▶ _Exercise materials_:
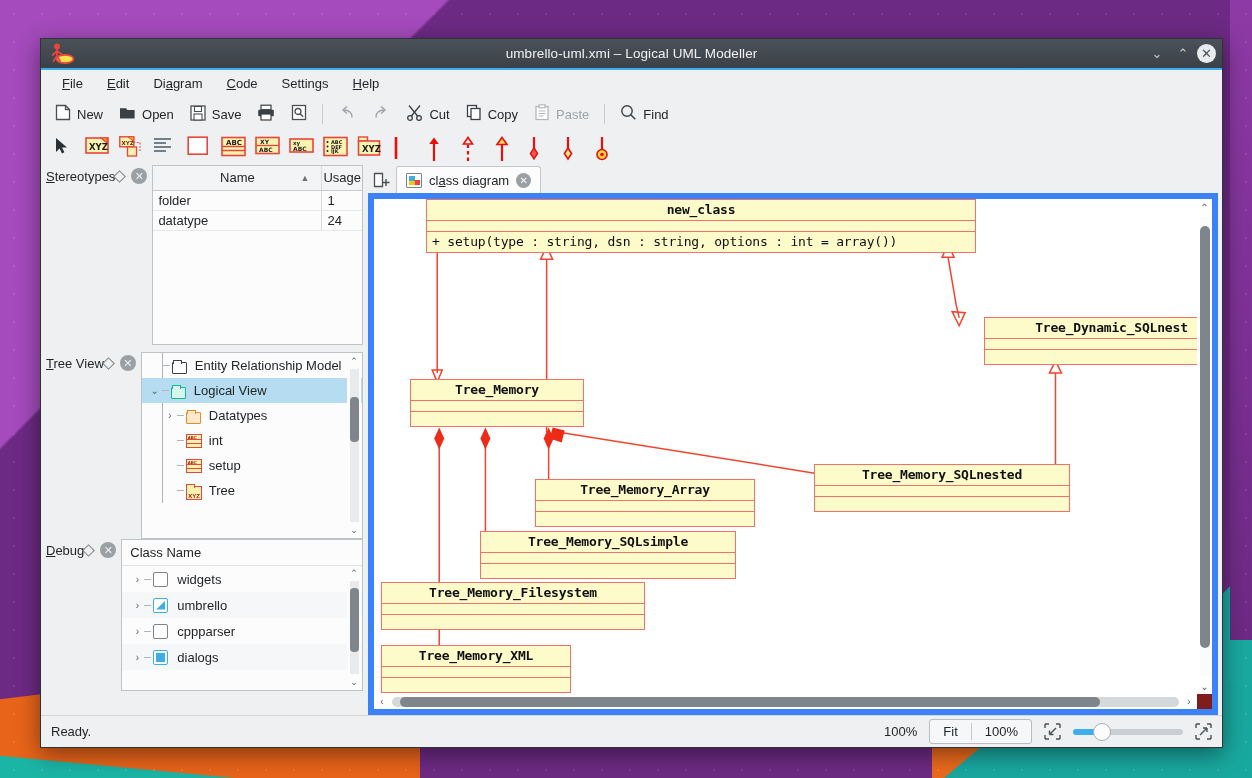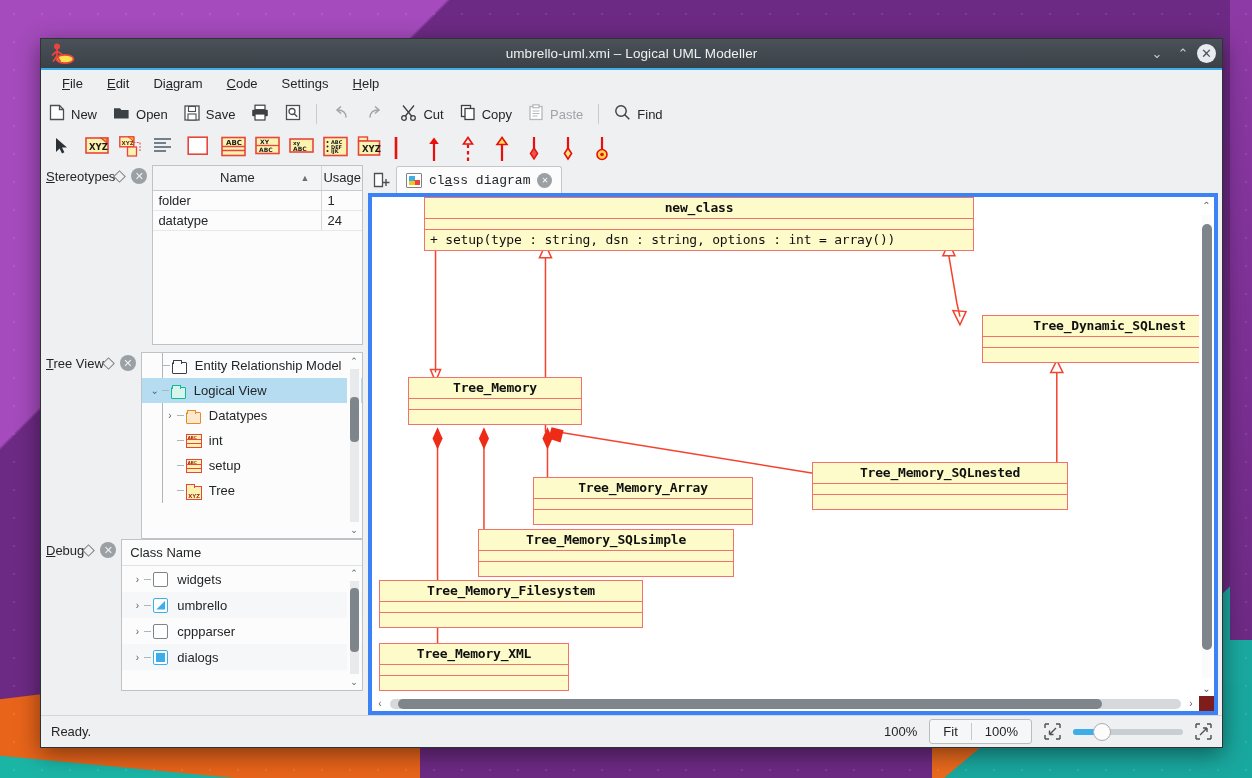--- a/index.html
+++ b/index.html
@@ -106,21 +106,21 @@
     background: #eff0f1; flex: 0 0 auto;
   }
   .menu-item {
     padding: 3px 11px; font-size: 13px; color: #232629;
   }
   .menu-item u { text-decoration: underline; }
 
   
   #toolbar1 {
     height: 34px; display: flex; align-items: center;
-    background: #eff0f1; flex: 0 0 auto;
+    padding-left: 6px; background: #eff0f1; flex: 0 0 auto;
   }
   .tb-btn {
     display: flex; align-items: center; gap: 6px;
     padding: 3px 8px; font-size: 13px; color: #232629;
   }
   .tb-btn.disabled { color: #9ea4a9; }
   .tb-sep { width: 1px; height: 20px; background: #c8ccd0; margin: 0 7px; }
 
   
   #toolbar2 {
@@ -269,21 +269,21 @@
   .vsb {
     position: absolute; right: 1px; top: 1px; bottom: 1px; width: 14px;
     background: #fcfcfc; display: flex; flex-direction: column; align-items: center;
   }
   .vsb .arr { font-size: 9px; color: #5a6065; height: 14px; display:flex; align-items:center; }
   .vsb .track { flex: 1 1 auto; width: 9px; background: #e8eaec; position: relative; margin: 1px 0; }
   .vsb .thumb { position: absolute; left:0; width: 9px; background: #7f868b; border-radius: 4px; }
 
   
   #rightcol { flex: 1 1 auto; display: flex; flex-direction: column; min-width: 0; padding: 2px 4px 0 2px; }
-  #tabbar { height: 28px; display: flex; align-items: flex-end; gap: 0; flex: 0 0 auto; font-family: Liberation Mono, monospace; }
+  #tabbar { height: 28px; display: flex; align-items: flex-end; gap: 0; flex: 0 0 auto; }
   .newtab-btn {
     width: 28px; height: 26px; display: flex; align-items: center; justify-content: center;
     color: #4a5054;
   }
   .tab {
     height: 27px; display: flex; align-items: center; gap: 7px;
     padding: 0 9px 0 9px; background: #fcfcfc;
     border: 1px solid #c4c8cc; border-bottom: none;
     border-radius: 3px 3px 0 0; font-size: 13px; color: #232629;
   }
@@ -296,21 +296,21 @@
   .tab-ico {
     width: 16px; height: 15px; background: #fff; border: 1px solid #7d8387;
     position: relative; border-radius: 1px;
   }
   .tab-ico .b1 { position: absolute; left: 2px; top: 2px; width: 6px; height: 5px; background: #3daee9; }
   .tab-ico .b2 { position: absolute; right: 1.5px; top: 6px; width: 6px; height: 5px; background: #e8453c; }
   .tab-ico .b3 { position: absolute; left: 2px; bottom: 1.5px; width: 6px; height: 4px; background: #f5c518; }
 
   #canvasWrap {
     flex: 1 1 auto; min-height: 0; position: relative;
-    border: 4px solid #3b82f6; background: #7f1d1d;
+    border: 6px solid #3b82f6; background: #7f1d1d;
   }
   #canvas {
     position: absolute; left: 0; top: 0; right: 15px; bottom: 15px;
     overflow: hidden; background: #ffffff;
   }
   
   .uml {
     position: absolute;
     background: #fdfbc9; border: 1.6px solid #f4706a;
     font-family: "DejaVu Sans Mono", monospace;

▶ _Problem to work on_:
Would you please copy all lines in the data that contain the word "padding"?

▶ _Written response_:
     padding: 3px 11px; font-size: 13px; color: #232629;
+    padding-left: 6px; background: #eff0f1; flex: 0 0 auto;
     padding: 3px 8px; font-size: 13px; color: #232629;
   #rightcol { flex: 1 1 auto; display: flex; flex-direction: column; min-width: 0; padding: 2px 4px 0 2px; }
     padding: 0 9px 0 9px; background: #fcfcfc;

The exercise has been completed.